Tout retrait du soutien du Japon au Kasaï pourrait précipiter son limogeage. Un responsable du gouvernement japonais qui s’est exprimé sous couvert d’anonymat a déclaré qu’il espérait que l’OMS avait mené une enquête équitable.
Le renvoi de Kasai contraste fortement avec la réticence passée de l’OMS à discipliner les auteurs de comportements contraires à l’éthique et parfois illégaux, y compris lors des abus sexuels découverts lors de l’épidémie d’Ebola au Congo de 2018 à 2020.
Plus de 80 intervenants en cas d’épidémie sous la direction de l’OMS ont abusé sexuellement de femmes vulnérables ; une enquête de l’AP a révélé que la haute direction de l’OMS avait été informée de multiples allégations d’exploitation en 2019 mais avait refusé d’agir et avait même promu l’un des responsables impliqués.

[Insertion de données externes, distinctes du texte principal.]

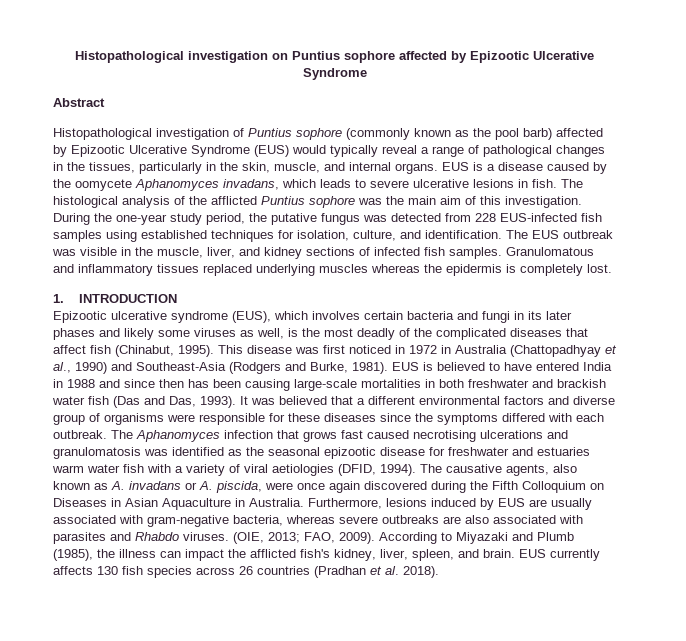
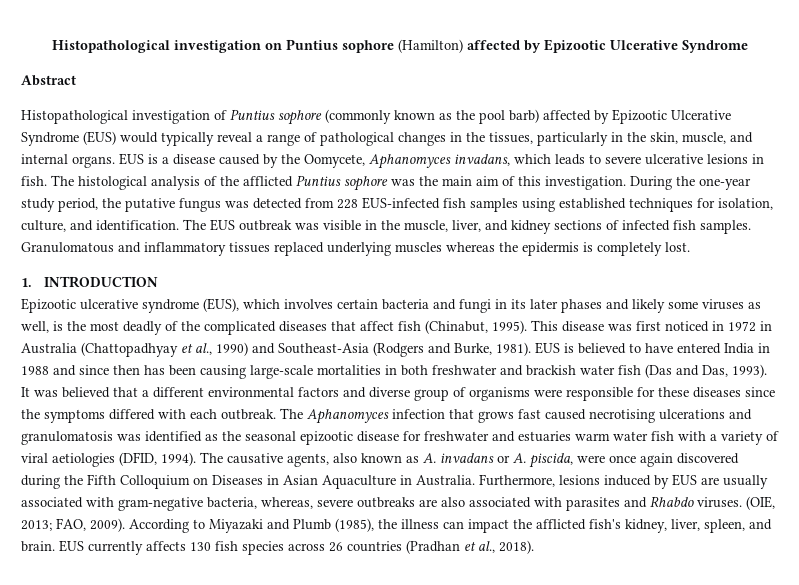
- Histopathological investigation on Puntius sophore affected by Epizootic Ulcerative Syndrome
+ Histopathological investigation on Puntius sophore (Hamilton) affected by Epizootic Ulcerative Syndrome
- EUS is a disease caused by the oomycete Aphanomyces invadans, which leads to severe ulcerative lesions in fish.
+ EUS is a disease caused by the Oomycete, Aphanomyces invadans, which leads to severe ulcerative lesions in fish.
- Furthermore, lesions induced by EUS are usually associated with gram-negative bacteria, whereas severe outbreaks are also associated with parasites and Rhabdo viruses.
+ Furthermore, lesions induced by EUS are usually associated with gram-negative bacteria, whereas, severe outbreaks are also associated with parasites and Rhabdo viruses.
- EUS currently affects 130 fish species across 26 countries (Pradhan et al. 2018).
+ EUS currently affects 130 fish species across 26 countries (Pradhan et al., 2018).

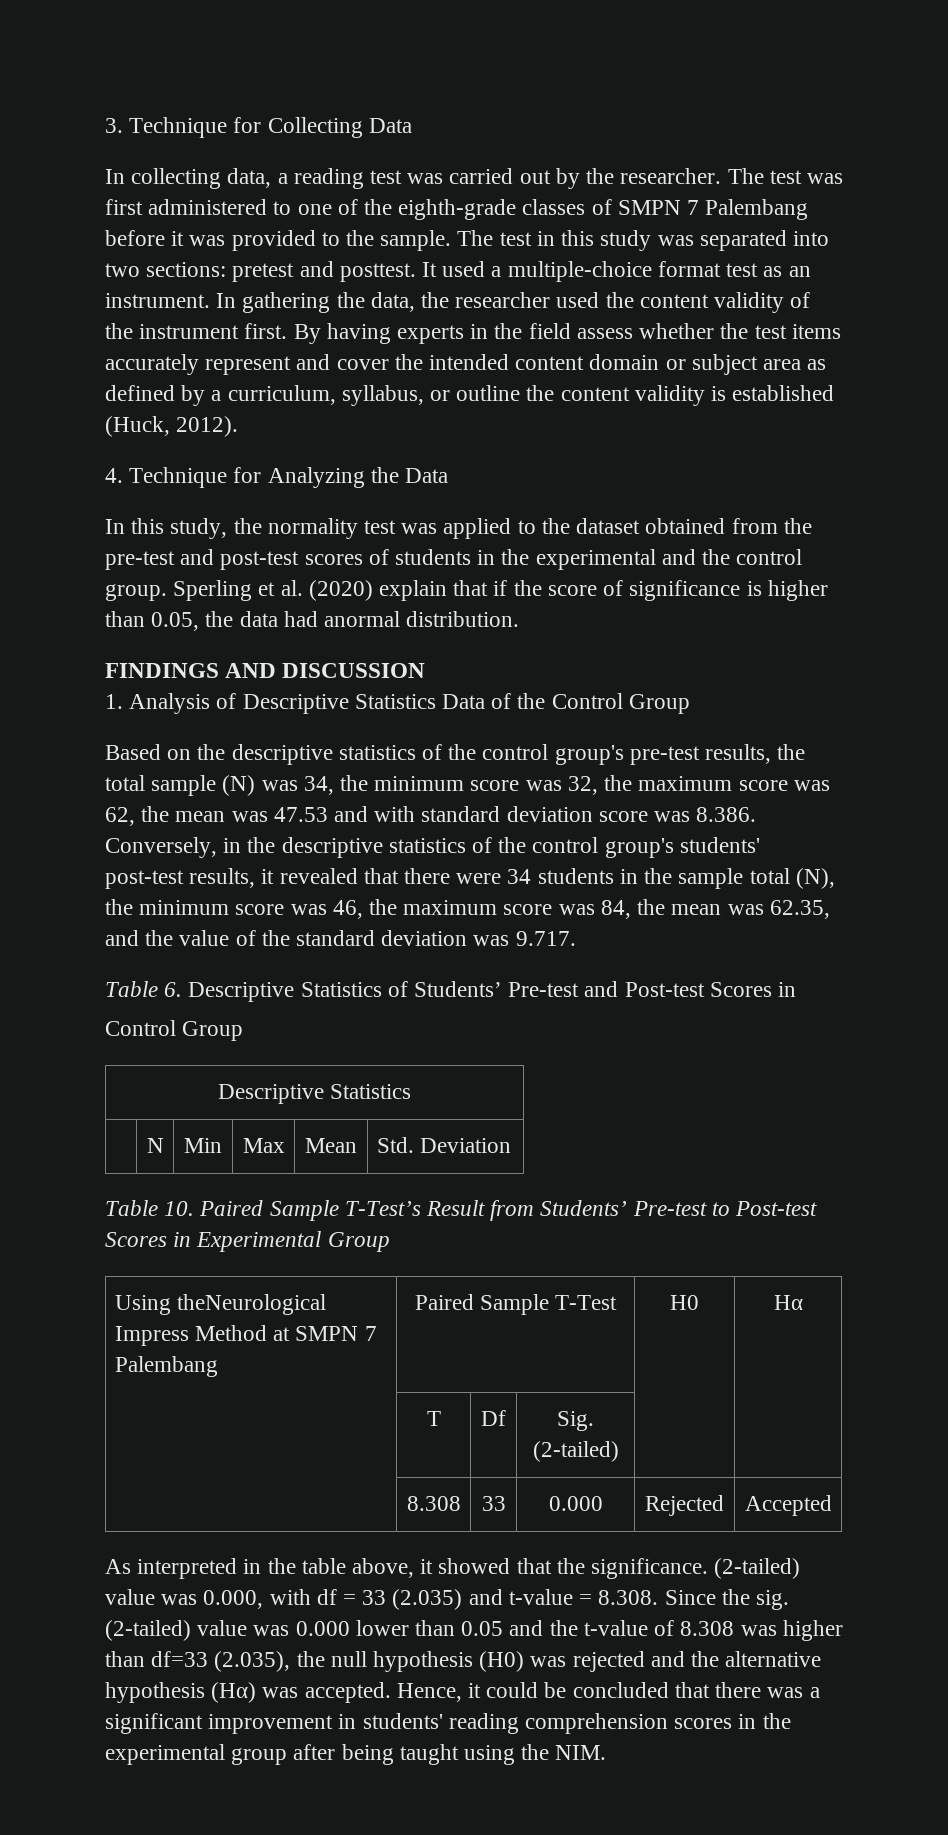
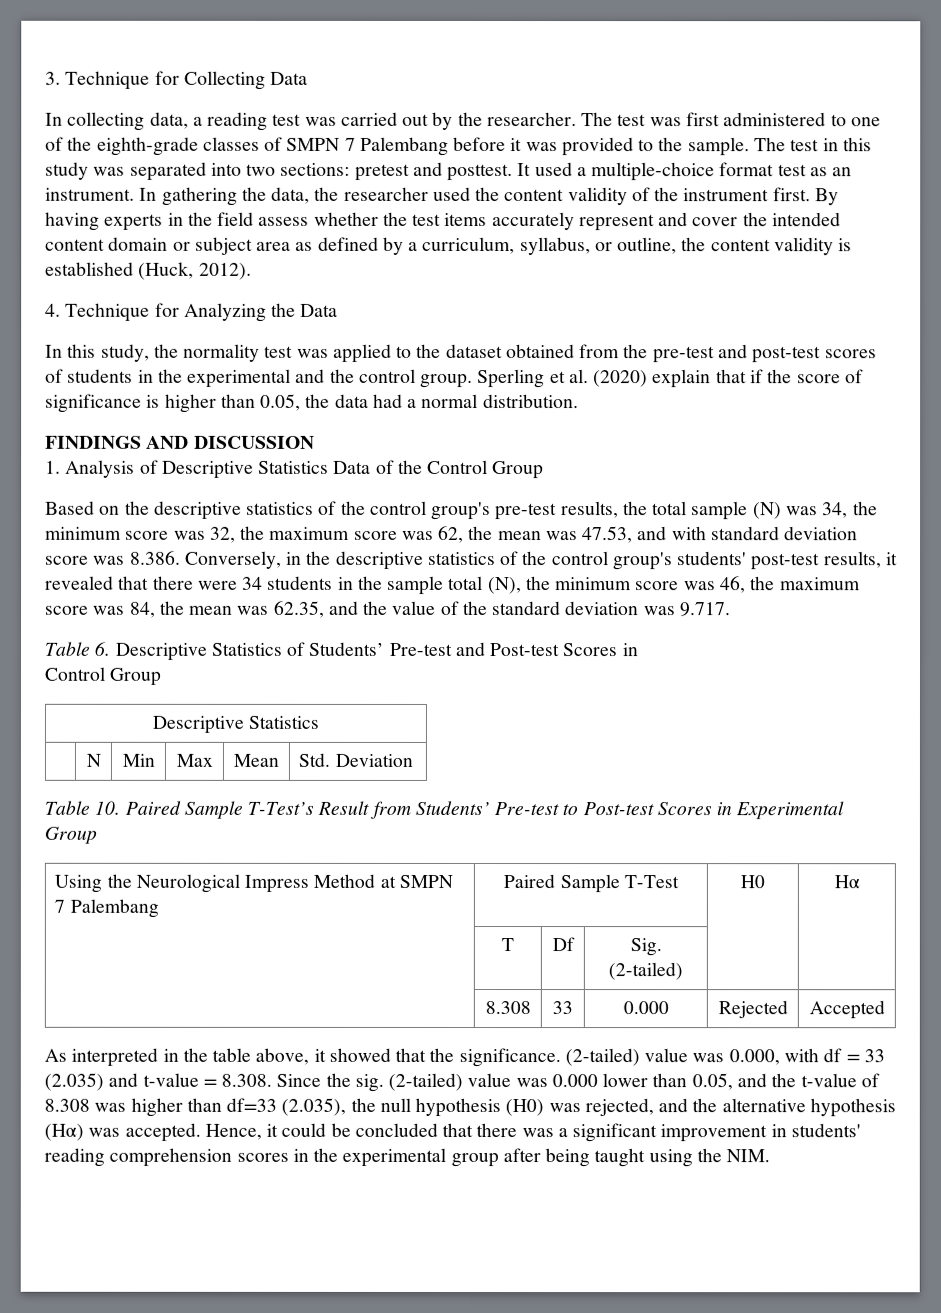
- By having experts in the field assess whether the test items accurately represent and cover the intended content domain or subject area as defined by a curriculum, syllabus, or outline the content validity is established (Huck, 2012).
+ By having experts in the field assess whether the test items accurately represent and cover the intended content domain or subject area as defined by a curriculum, syllabus, or outline, the content validity is established (Huck, 2012).
- Sperling et al. (2020) explain that if the score of significance is higher than 0.05, the data had anormal distribution.
+ Sperling et al. (2020) explain that if the score of significance is higher than 0.05, the data had a normal distribution.
- Based on the descriptive statistics of the control group's pre-test results, the total sample (N) was 34, the minimum score was 32, the maximum score was 62, the mean was 47.53 and with standard deviation score was 8.386. Conversely, in the descriptive statistics of the control group's students' post-test results, it revealed that there were 34 students in the sample total (N), the minimum score was 46, the maximum score was 84, the mean was 62.35, and the value of the standard deviation was 9.717.
+ Based on the descriptive statistics of the control group's pre-test results, the total sample (N) was 34, the minimum score was 32, the maximum score was 62, the mean was 47.53, and with standard deviation score was 8.386. Conversely, in the descriptive statistics of the control group's students' post-test results, it revealed that there were 34 students in the sample total (N), the minimum score was 46, the maximum score was 84, the mean was 62.35, and the value of the standard deviation was 9.717.
- Using theNeurological Impress Method at SMPN 7 Palembang | Paired Sample T-Test | H0 | Hα
+ Using the Neurological Impress Method at SMPN 7 Palembang | Paired Sample T-Test | H0 | Hα
- (2-tailed) value was 0.000 lower than 0.05 and the t-value of 8.308 was higher than df=33 (2.035), the null hypothesis (H0) was rejected and the alternative hypothesis (Hα) was accepted.
+ (2-tailed) value was 0.000 lower than 0.05, and the t-value of 8.308 was higher than df=33 (2.035), the null hypothesis (H0) was rejected, and the alternative hypothesis (Hα) was accepted.

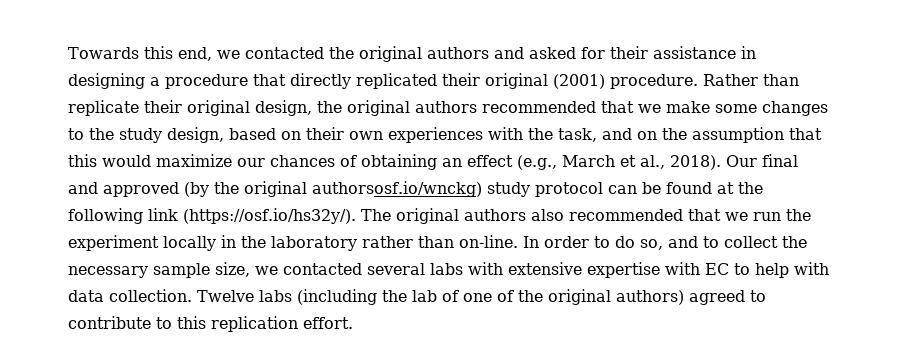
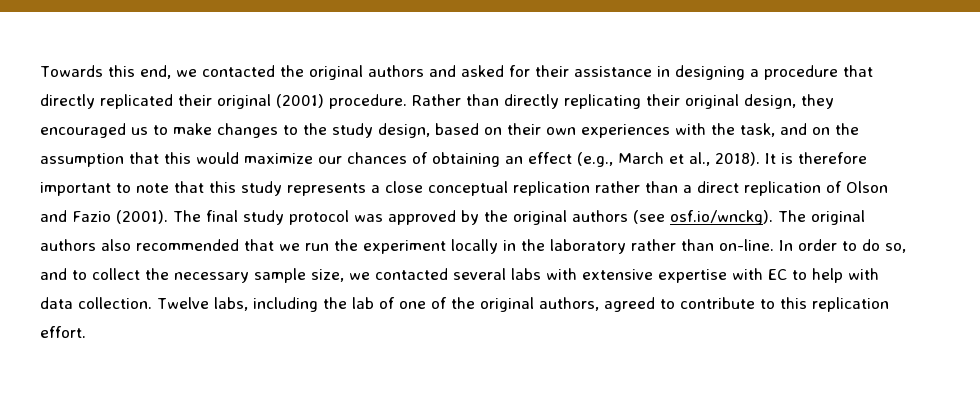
- Rather than replicate their original design, the original authors recommended that we make some changes to the study design, based on their own experiences with the task, and on the assumption that this would maximize our chances of obtaining an effect (e.g., March et al., 2018).
+ Rather than directly replicating their original design, they encouraged us to make changes to the study design, based on their own experiences with the task, and on the assumption that this would maximize our chances of obtaining an effect (e.g., March et al., 2018).
- Our final and approved (by the original authorsosf.io/wnckg) study protocol can be found at the following link (https://osf.io/hs32y/). The original authors also recommended that we run the experiment locally in the laboratory rather than on-line.
+ It is therefore important to note that this study represents a close conceptual replication rather than a direct replication of Olson and Fazio (2001). The final study protocol was approved by the original authors (see osf.io/wnckg). The original authors also recommended that we run the experiment locally in the laboratory rather than on-line.
- Twelve labs (including the lab of one of the original authors) agreed to contribute to this replication effort.
+ Twelve labs, including the lab of one of the original authors, agreed to contribute to this replication effort.

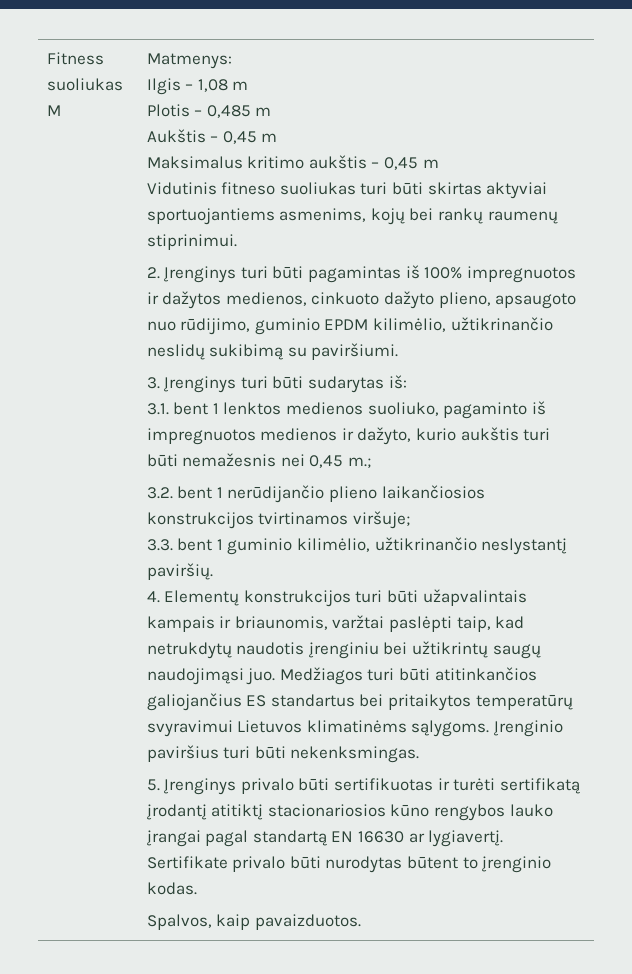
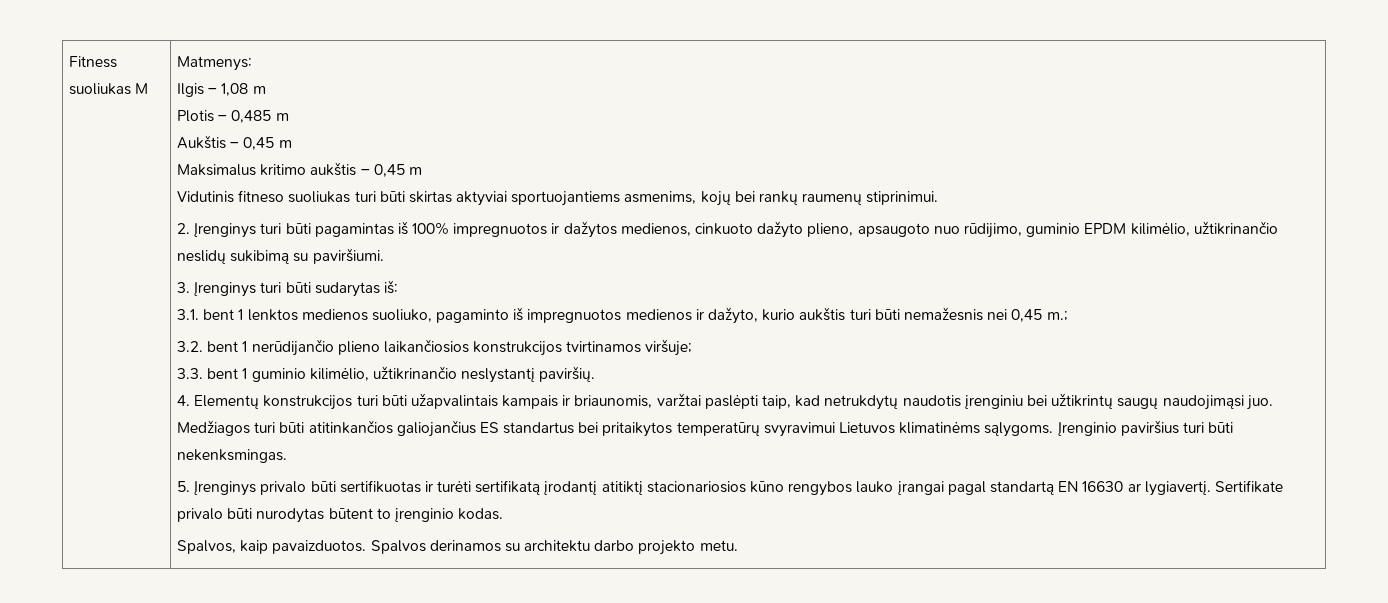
+ Spalvos derinamos su architektu darbo projekto metu.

Aucun haut responsable de l’OMS lié aux abus n’a été licencié.
« La réputation de l’OMS a été brisée par ces allégations », a déclaré Gostin, qualifiant le manque de responsabilité au Congo de « vraiment scandaleux ».
Il s’est félicité des mesures disciplinaires prises contre le Kasaï et a appelé l’OMS à publier son enquête sous une forme ou une autre.
Gostin et d’autres universitaires en santé publique ont déclaré que si le Conseil exécutif de l’OMS détermine que Kasai a violé son contrat en se livrant au comportement raciste et abusif allégué, son contrat pourrait être résilié.
La propre association du personnel de l’OMS a exhorté Tedros à prendre des mesures contre le Kasaï lors d’une réunion en juin, affirmant que ne pas le faire « serait une erreur tragique », selon un mémo du briefing privé.
« Si une action rapide n’est pas prise … les résultats peuvent être considérés comme au mieux discutables, au pire figés et farfelus », ont averti les membres du personnel.
« Si les actes répréhensibles (du Kasaï) sont prouvés, l’hypothèse sera que de nombreux autres éléments ont été balayés pour sauver la face. »
Avant que Kasai ne soit mis en congé, le bureau de l’OMS pour le Pacifique occidental avait prévu une assemblée publique cette semaine pour aborder la «culture du lieu de travail», y compris les préoccupations concernant le racisme et les comportements abusifs.
Dans un e-mail au personnel samedi, le Dr. Angela Pratun directeur du bureau de Kasai, a annoncé que la réunion avait été reportée.